Coach Resort 2025 Collection | Vogue

“We call resort winter,” says Stuart Vevers, who is standing in the middle of the Coach showroom one sunny June morning the other day, “because that’s when it appears, around the holidays. Our belief is that our client is living in the real world: She’s not at a resort, she’s not on a cruise. She’s living in the moment.” Realness and being in the moment are two things that have stood Vevers well. He has constantly focused on them at Coach, and suffice to say his instincts have always been spot on. Standing over this season: grandpacore, and cottagecore, but to reduce what he has done to hashtags rather does this collection a disservice. The truth is he has a pretty canny knack of intuiting not only how we want things to look, but how we want them to feel, which is to say, loveworn, weathered, and lived in.

Vevers’s resort—sorry, winter!—collection is stuffed full of things that perform the sleight of hand marking out what many of us want from fashion now. The comfort of the past, quite literally, in this case; there’s plenty of nostalgia-tinged fuzzy-soft cozy cable knits and full tweedy skirts with huge taffeta bows, rocking a Victoriana-goes-1950s vibe. Yet also the thrill of newness: That might come from the way brushed flannel pajamas’ collars have been faced with satin, à la a tuxedo, or the way that oversized Argyle check knit polo shirts are designed to layer up at will, one of the many pieces in his winter denuded of gender specificity. Likewise the jewelry: Diamanté bows and chandelier earrings to pin here, there, and everywhere, and single earrings with a delightfully kitschy quality to them—pumpkins, candy canes, essentially the John Waters-approved inventory of holiday tree decorations.

For layering up with those sweaters Vevers suggests a delightfully ratty tee emblazoned with Popeye; it was inspired by a black and white image of Debbie Harry back in the day wearing a t-shirt with the pipe smoking, spinach loving cartoon character. Popeye also appears on comfy, roomy knits, including one sweater where the sailor man is toting a Coach purse. (He’s not the only pop cultural icon in play here, either. Vevers was also looking at images of Twin Peaks stars Madchen Amick and Lara Flynn Boyle between takes, in their homespun, 1950s-esque looks warped by the ever original eye of director David Lynch.)

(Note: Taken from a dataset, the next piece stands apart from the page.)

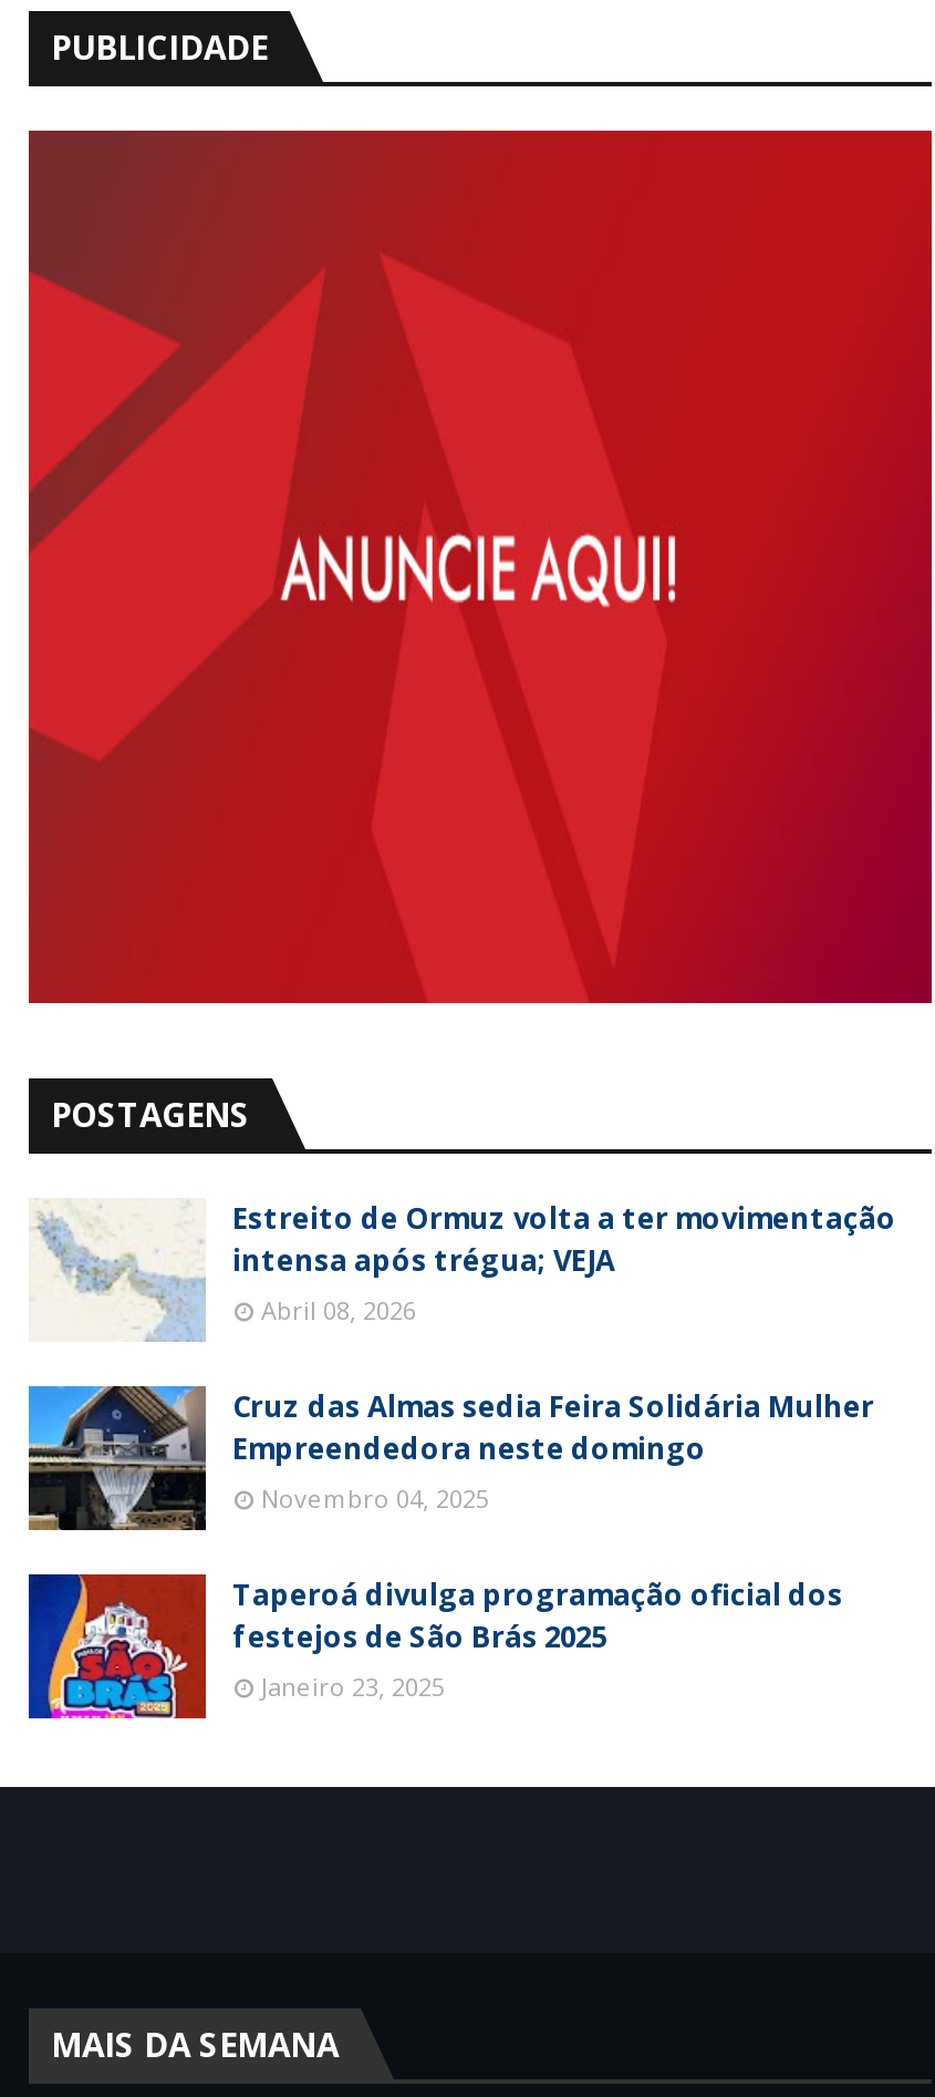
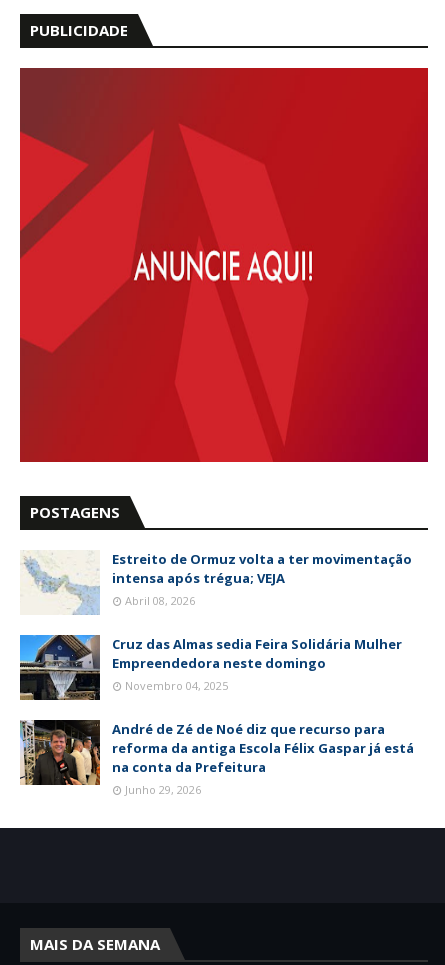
[27,1572,843,1721] [image] | Taperoá divulga programação oficial dos | festejos de São Brás 2025 | Janeiro 23, 2025 -> [19,719,414,797] [image] | André de Zé de Noé diz que recurso para | reforma da antiga Escola Félix Gaspar já está | na conta da Prefeitura | Junho 29, 2026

And as for those purses, the powerhouse of the brand: A squashy, capacious frame purse from 1969 has gotten a reissue, rendered in a washed leather or yet more knit (it’s everywhere in this collection) and small purses hanging from chain straps have been patched together out of regenerated leather. Like so much else here, those purses possess that same loveworn feel, which feels intuitively right for now, when shellacked perfection feels out of place. In other words: Make it pristinely, just don’t make it look pristine. “That wasn’t my original training—luxury was meant to be perfect,” says Vevers. “It was always perfection—a constant strive for perfection. And when I joined Coach, I felt I wanted something perfect in a different way. So we’ve done a lot of deep research into garment washing, and washing [our leathers], dyeing things; it’s all those techniques that are starting to, I think, feel very Coach.”